--- START ---

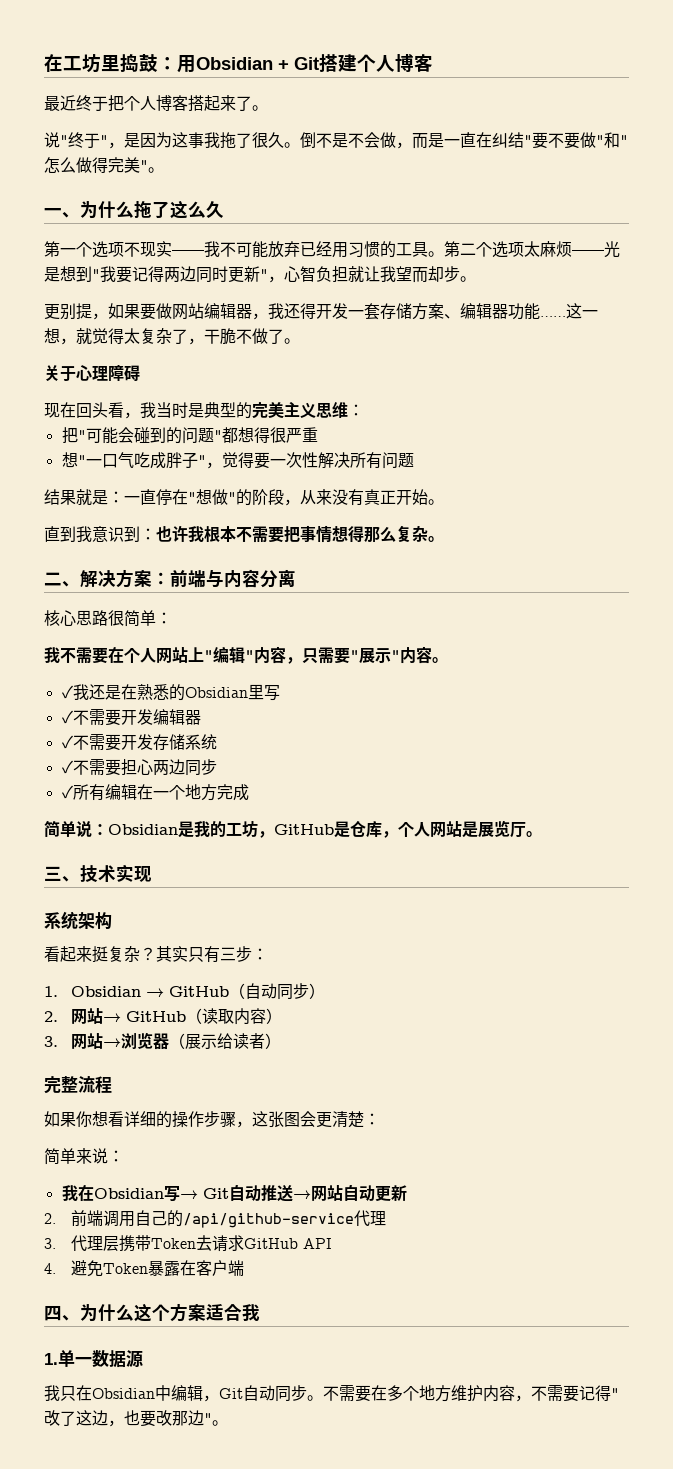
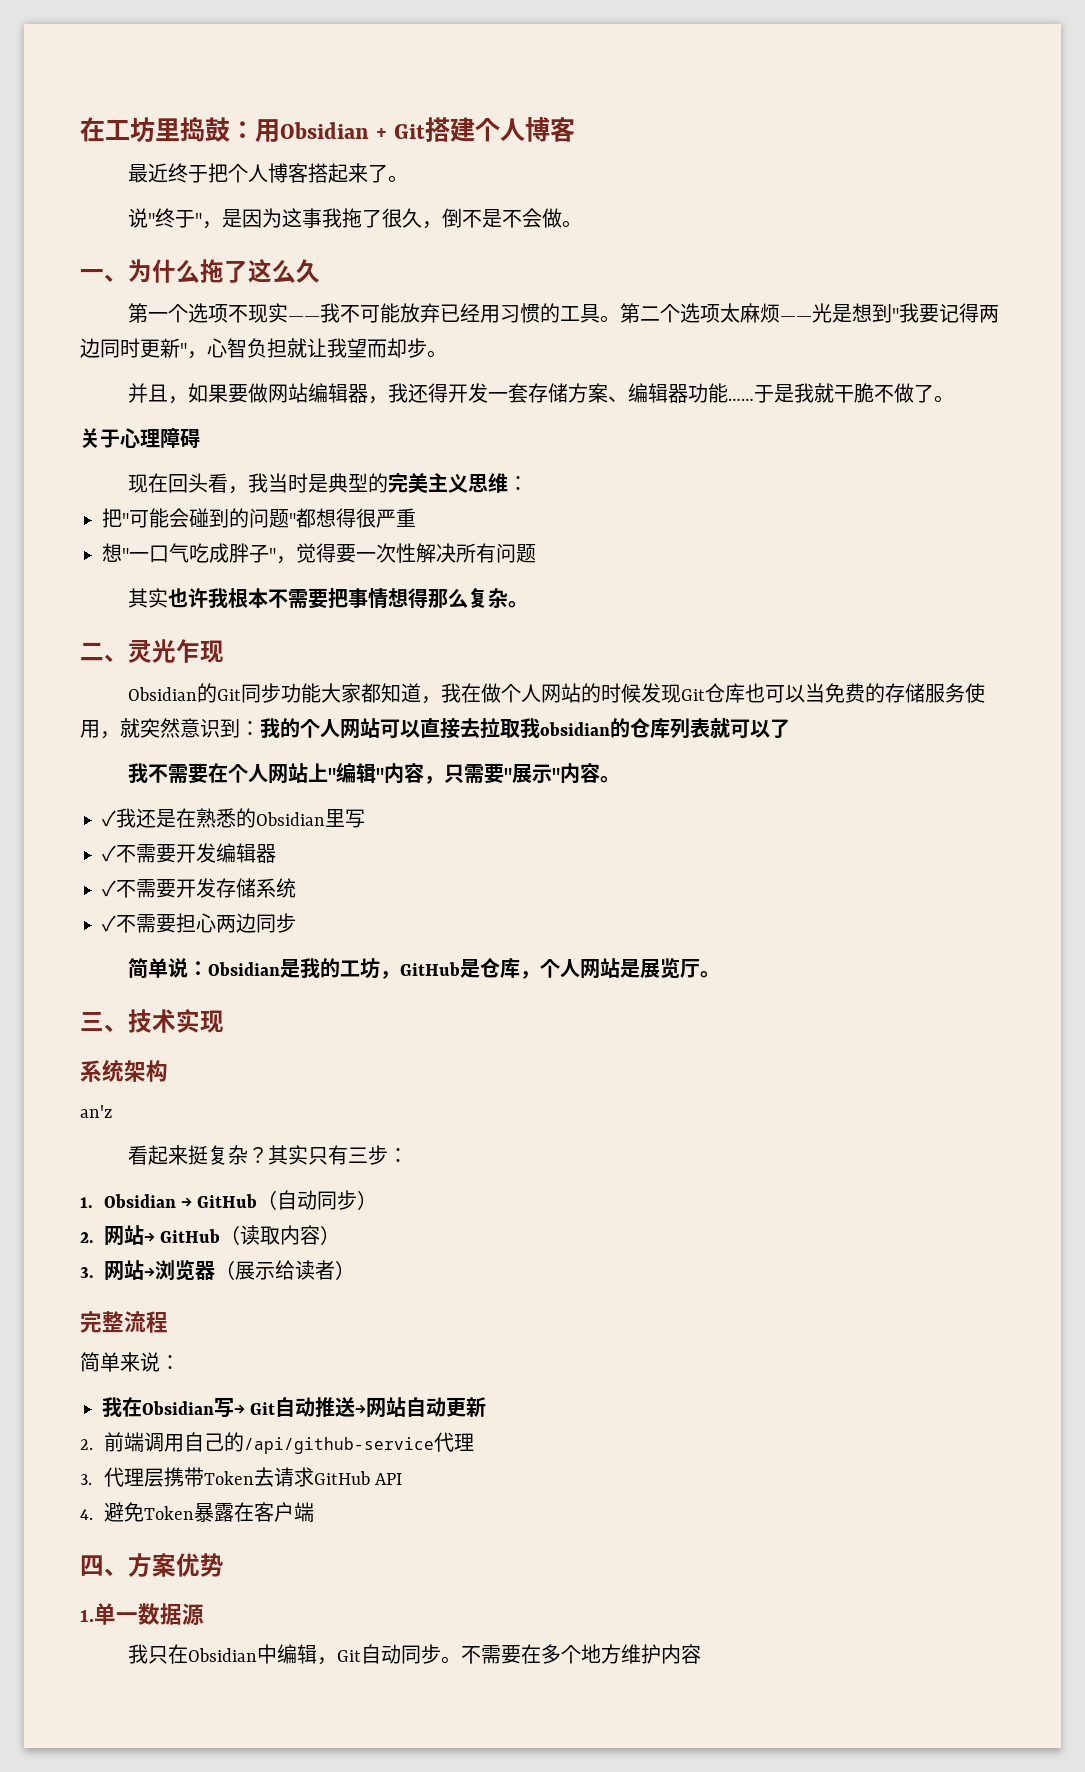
- 说"终于"，是因为这事我拖了很久。倒不是不会做，而是一直在纠结"要不要做"和"怎么做得完美"。
+ 说"终于"，是因为这事我拖了很久，倒不是不会做。
- 更别提，如果要做网站编辑器，我还得开发一套存储方案、编辑器功能……
+ 并且，如果要做网站编辑器，我还得开发一套存储方案、编辑器功能……
- 这一想，就觉得太复杂了，干脆不做了。
+ 于是我就干脆不做了。
- 结果就是：一直停在"想做"的阶段，从来没有真正开始。
- 直到我意识到：也许我根本不需要把事情想得那么复杂。
+ 其实也许我根本不需要把事情想得那么复杂。
- 二、解决方案：前端与内容分离
- 核心思路很简单：
+ 二、灵光乍现
+ Obsidian的Git同步功能大家都知道，我在做个人网站的时候发现Git仓库也可以当免费的存储服务使用，就突然意识到：我的个人网站可以直接去拉取我obsidian的仓库列表就可以了
- ✓所有编辑在一个地方完成
+ an'z
- 如果你想看详细的操作步骤，这张图会更清楚：
- 四、为什么这个方案适合我
+ 四、方案优势
- 不需要在多个地方维护内容，不需要记得"改了这边，也要改那边"。
+ 不需要在多个地方维护内容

--- END ---

● **Brief**: Write out the entries word for word. Skip the pictures.

● **Your response**:
- 说"终于"，是因为这事我拖了很久。倒不是不会做，而是一直在纠结"要不要做"和"怎么做得完美"。
+ 说"终于"，是因为这事我拖了很久，倒不是不会做。
- 更别提，如果要做网站编辑器，我还得开发一套存储方案、编辑器功能……
+ 并且，如果要做网站编辑器，我还得开发一套存储方案、编辑器功能……
- 这一想，就觉得太复杂了，干脆不做了。
+ 于是我就干脆不做了。
- 结果就是：一直停在"想做"的阶段，从来没有真正开始。
- 直到我意识到：也许我根本不需要把事情想得那么复杂。
+ 其实也许我根本不需要把事情想得那么复杂。
- 二、解决方案：前端与内容分离
- 核心思路很简单：
+ 二、灵光乍现
+ Obsidian的Git同步功能大家都知道，我在做个人网站的时候发现Git仓库也可以当免费的存储服务使用，就突然意识到：我的个人网站可以直接去拉取我obsidian的仓库列表就可以了
- ✓所有编辑在一个地方完成
+ an'z
- 如果你想看详细的操作步骤，这张图会更清楚：
- 四、为什么这个方案适合我
+ 四、方案优势
- 不需要在多个地方维护内容，不需要记得"改了这边，也要改那边"。
+ 不需要在多个地方维护内容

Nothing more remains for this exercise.